▼
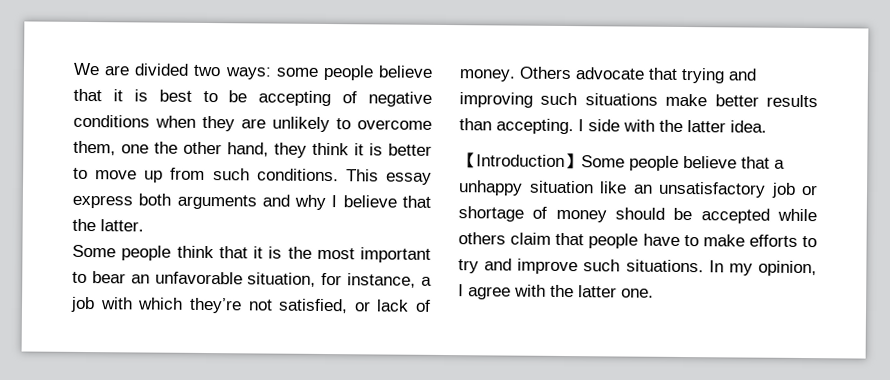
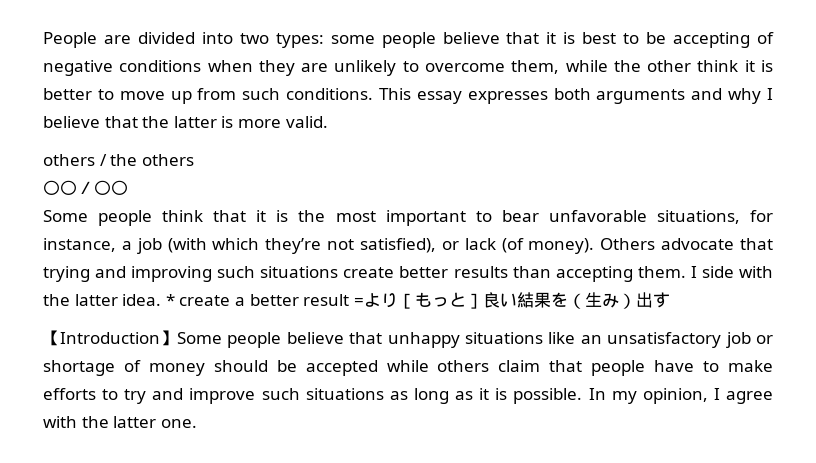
- We are divided two ways: some people believe that it is best to be accepting of negative conditions when they are unlikely to overcome them, one the other hand, they think it is better to move up from such conditions.
+ People are divided into two types: some people believe that it is best to be accepting of negative conditions when they are unlikely to overcome them, while the other think it is better to move up from such conditions.
- This essay express both arguments and why I believe that the latter.
+ This essay expresses both arguments and why I believe that the latter is more valid.
+ others / the others
+ 〇〇／〇〇
- Some people think that it is the most important to bear an unfavorable situation, for instance, a job with which they’re not satisfied, or lack of money.
+ Some people think that it is the most important to bear unfavorable situations, for instance, a job (with which they’re not satisfied), or lack (of money).
- Others advocate that trying and improving such situations make better results than accepting.
+ Others advocate that trying and improving such situations create better results than accepting them.
+ * create a better result =より［もっと］良い結果を（生み）出す
- 【Introduction】Some people believe that a unhappy situation like an unsatisfactory job or shortage of money should be accepted while others claim that people have to make efforts to try and improve such situations.
+ 【Introduction】Some people believe that unhappy situations like an unsatisfactory job or shortage of money should be accepted while others claim that people have to make efforts to try and improve such situations as long as it is possible.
▲
* **WHAT NEEDS TO BE DONE**
Output all the data, exactly, without images.

* **ANSWER**
- We are divided two ways: some people believe that it is best to be accepting of negative conditions when they are unlikely to overcome them, one the other hand, they think it is better to move up from such conditions.
+ People are divided into two types: some people believe that it is best to be accepting of negative conditions when they are unlikely to overcome them, while the other think it is better to move up from such conditions.
- This essay express both arguments and why I believe that the latter.
+ This essay expresses both arguments and why I believe that the latter is more valid.
+ others / the others
+ 〇〇／〇〇
- Some people think that it is the most important to bear an unfavorable situation, for instance, a job with which they’re not satisfied, or lack of money.
+ Some people think that it is the most important to bear unfavorable situations, for instance, a job (with which they’re not satisfied), or lack (of money).
- Others advocate that trying and improving such situations make better results than accepting.
+ Others advocate that trying and improving such situations create better results than accepting them.
+ * create a better result =より［もっと］良い結果を（生み）出す
- 【Introduction】Some people believe that a unhappy situation like an unsatisfactory job or shortage of money should be accepted while others claim that people have to make efforts to try and improve such situations.
+ 【Introduction】Some people believe that unhappy situations like an unsatisfactory job or shortage of money should be accepted while others claim that people have to make efforts to try and improve such situations as long as it is possible.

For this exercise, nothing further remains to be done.